Это она стояла там на берегу, родная, беременная, но в прошлом или будущем, он не знал, знал только: она. Ланин вдохнул всеми легкими и сквозь мокрое-пахучее различил прозрачную дольку того единственного аромата. Сглотнул. И то ли всхрапнул, то ли фыркнул, совершенно по-лошадиному. Тряхнул головой. Женщина вздрогнула и испуганно улыбнулась.
……………………………………………………………………………….
……………………………………………………………………………………
……………………………………………………………………………………
……………………………………………………………………………………
……………………………………………………………………………………
……………………………………………………………………………………
……………………………………………………………………………………
……………………………………………………………………………………
……………………………………………………………………………………
……………………………………………………………………………………
………………………………………………………..
Лотос цвел.
Глава тринадцатая
Тетя прилетела в Москву накануне вечером. Коля, исхудавший, с ввалившимися щеками, глядел на нее глазами святого, хотя лучше бы закричал. Пусть бы даже ударил. Но Коля не ударял, не обнимал, ни о чем ее не спрашивал, а на вопросы отвечал односложно, с рассеянной и немного, как показалось ей, сумасшедшей улыбкой. Накормил ее жареной картошкой, которая единственная оказалась дома, уложил спать. И не пришел к ней. Ни ночью. Ни ранним утром, как он любил. Не пришел.
На столе лежало давнее уже письмо — от Сергея Петровича — прощальное, Сергей Петрович рассказывал о том, как нашел своего отца, и сообщал, что болен, безнадежно, обольщаться не следует, выяснилось это несколько месяцев назад, но говорить об этом он не хотел, а сейчас время — потому что смерть уже не за горами.

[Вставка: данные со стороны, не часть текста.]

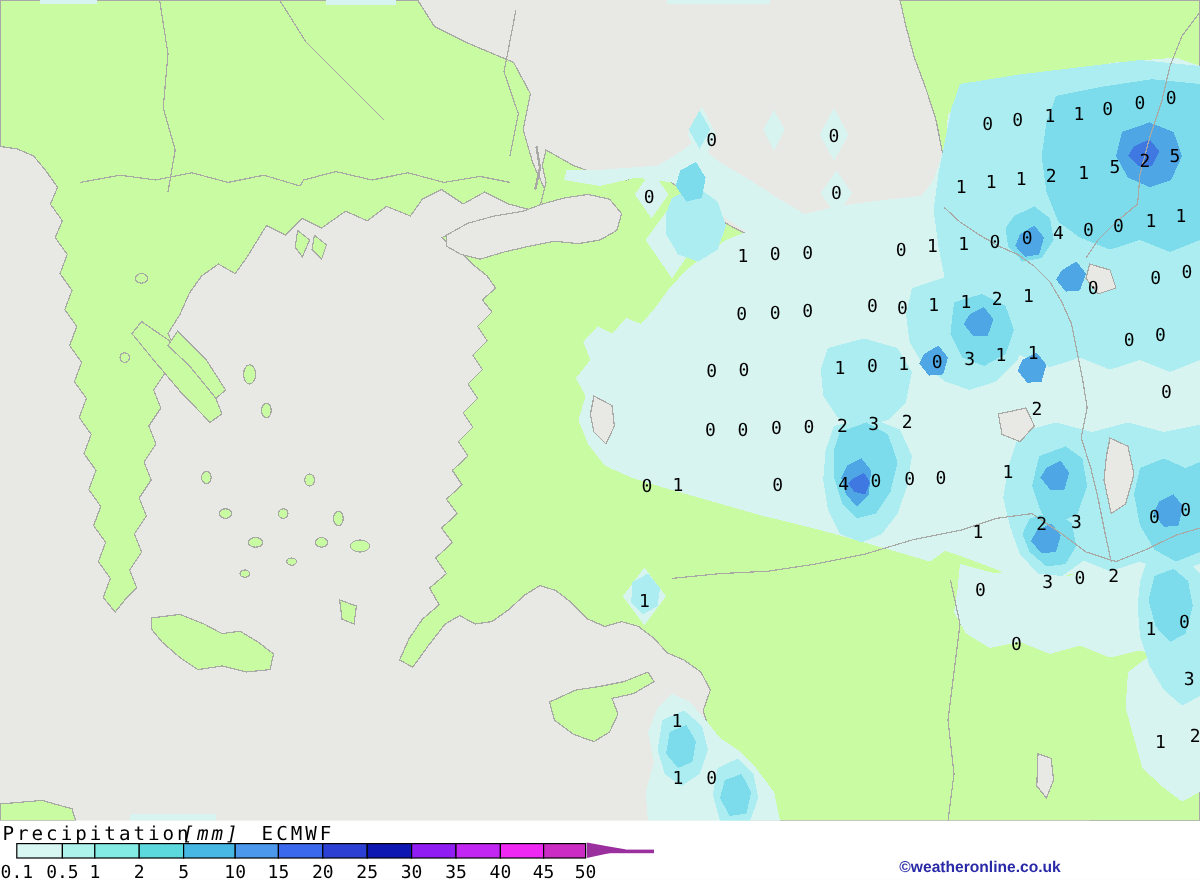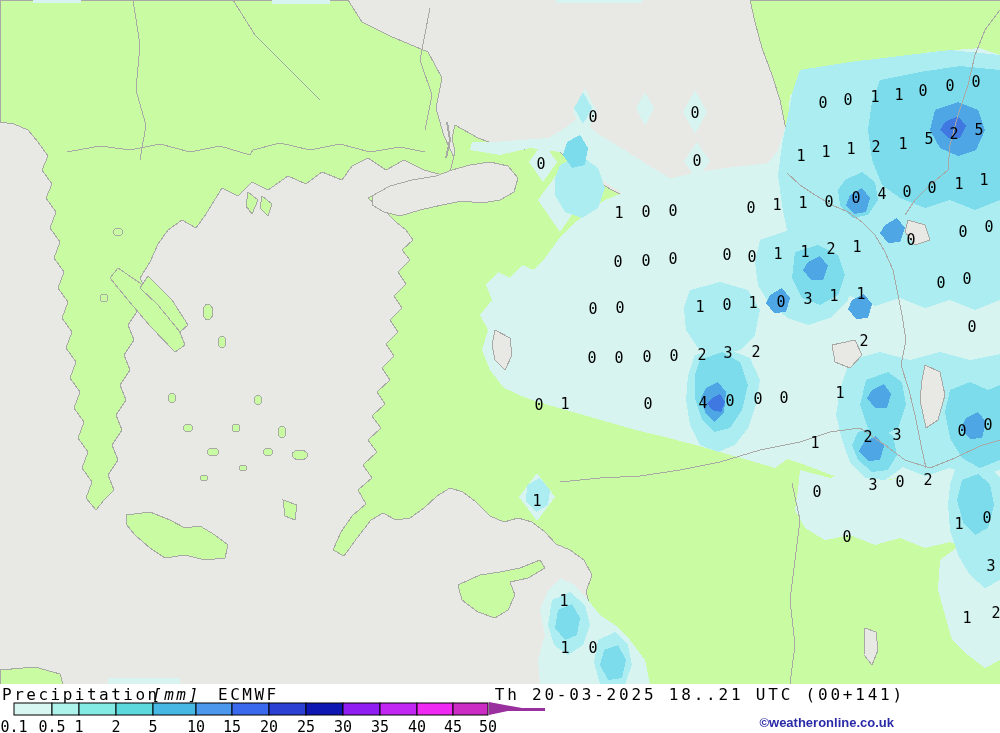--- a/index.html
+++ b/index.html
@@ -261,7 +261,6 @@
     <span class="flabel" id="product-label">Precipitation</span>
     <span class="flabel" id="unit-label">[mm]</span>
     <span class="flabel" id="model-label">ECMWF</span>
-    <span id="datetime-label">Th 20-03-2025 18..21 UTC (00+141)</span>
     <span id="copyright-label">©weatheronline.co.uk</span>
     <svg id="scalebar-svg" width="560" height="33" viewBox="0 0 560 33">
       <g id="scale-segments">

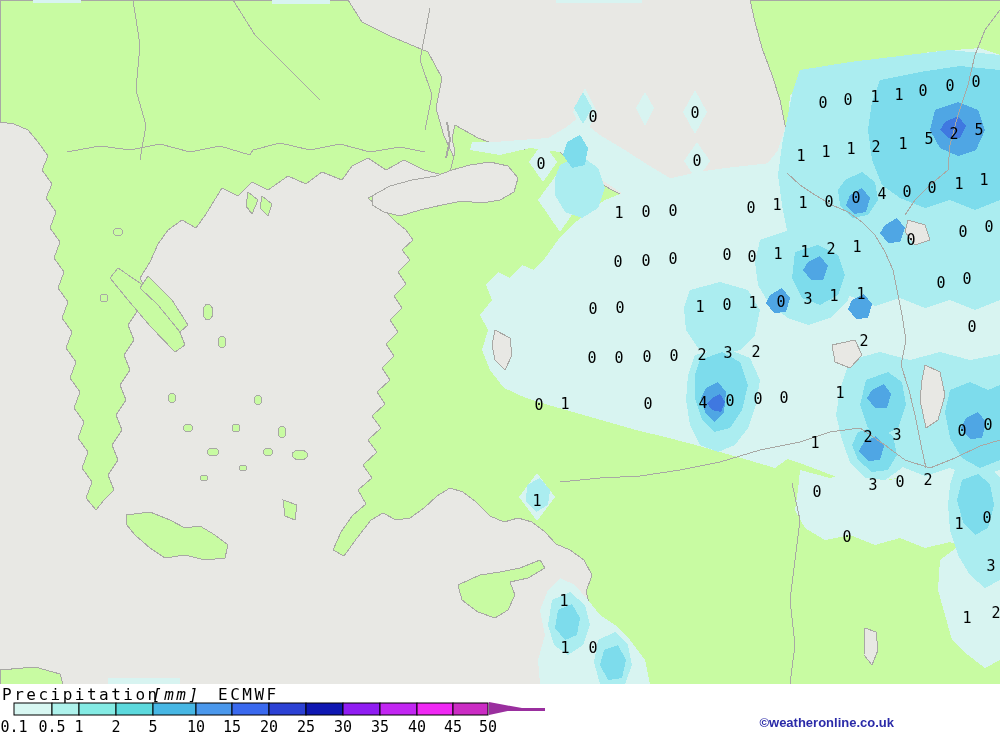--- a/index.html
+++ b/index.html
@@ -12,7 +12,7 @@
   #unit-label{left:152px;font-style:italic;}
   #model-label{left:218px;}
   #datetime-label{position:absolute;top:1px;right:3px;font-size:16px;letter-spacing:2.8px;color:#000;white-space:pre;}
-  #copyright-label{position:absolute;top:31px;right:14px;font-size:13px;font-weight:bold;
+  #copyright-label{position:absolute;top:31px;right:24px;font-size:13px;font-weight:bold;
        font-family:"Liberation Sans","DejaVu Sans",sans-serif;color:#2a2aa8;text-align:center;}
   #scalebar-svg{position:absolute;left:0;top:0;}
   .tick{position:absolute;top:34px;font-size:15px;color:#000;transform:translateX(-50%);letter-spacing:0;}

Силы слабеют так быстро, что, думаю, не дотяну и до конца года… Но знаете, ухожу из этого мира с чувством благодарности — Анна Тихоновна, дети, кружок, музей, чудные наши находки, и вот под конец жизни еще один подарок — Бог утешил меня, подарил мне еще в земной жизни отца. Знаете что? Самое высокое наслаждение архивиста — обнаружение связей. Когда линия жизни какой-нибудь неведомой старушки в салопе с анонимного портрета в глухом провинциальном музее внезапно тянется в Тобольск, а потом — в Петербург, сквозь судьбы многих людей, потому что портрет ее нарисовал ссыльный поляк… Но неважно. И вдруг эта линия людей, о которых я столько думал, Адашевых, прошла через мою собственную жизнь. Разве это не чудо, дорогая Марина Александровна? Нет сил писать, хотя мысли так и роятся, и, кажется, за всю жизнь столько их не было, но рука уже едва движется. Будьте же счастливы, помните, это хорошо и угодно Богу. Пусть и таланты Артема процветут и приумножатся, он мальчик необыкновенный, говорю вам это как учитель со стажем, только берегите его — он хрупок, берегите, и он вас еще удивит. А то проведайте как-нибудь вместе мою Анну Тихоновну, старушке будет одиноко. Да еще, вот что, возможно, самое важное, возвращаясь к нашему быстрому разговору у автобуса, под пение этих девочек, помните? Уклад! Без уклада нет жизни, нет настоящих людей. Но если уклад все-таки утрачен — путь один: его нужно создавать. И начинать в нем жить с чистой страницы, которая, однако, уже вставлена в рамку. Храни вас Господь. Прощайте.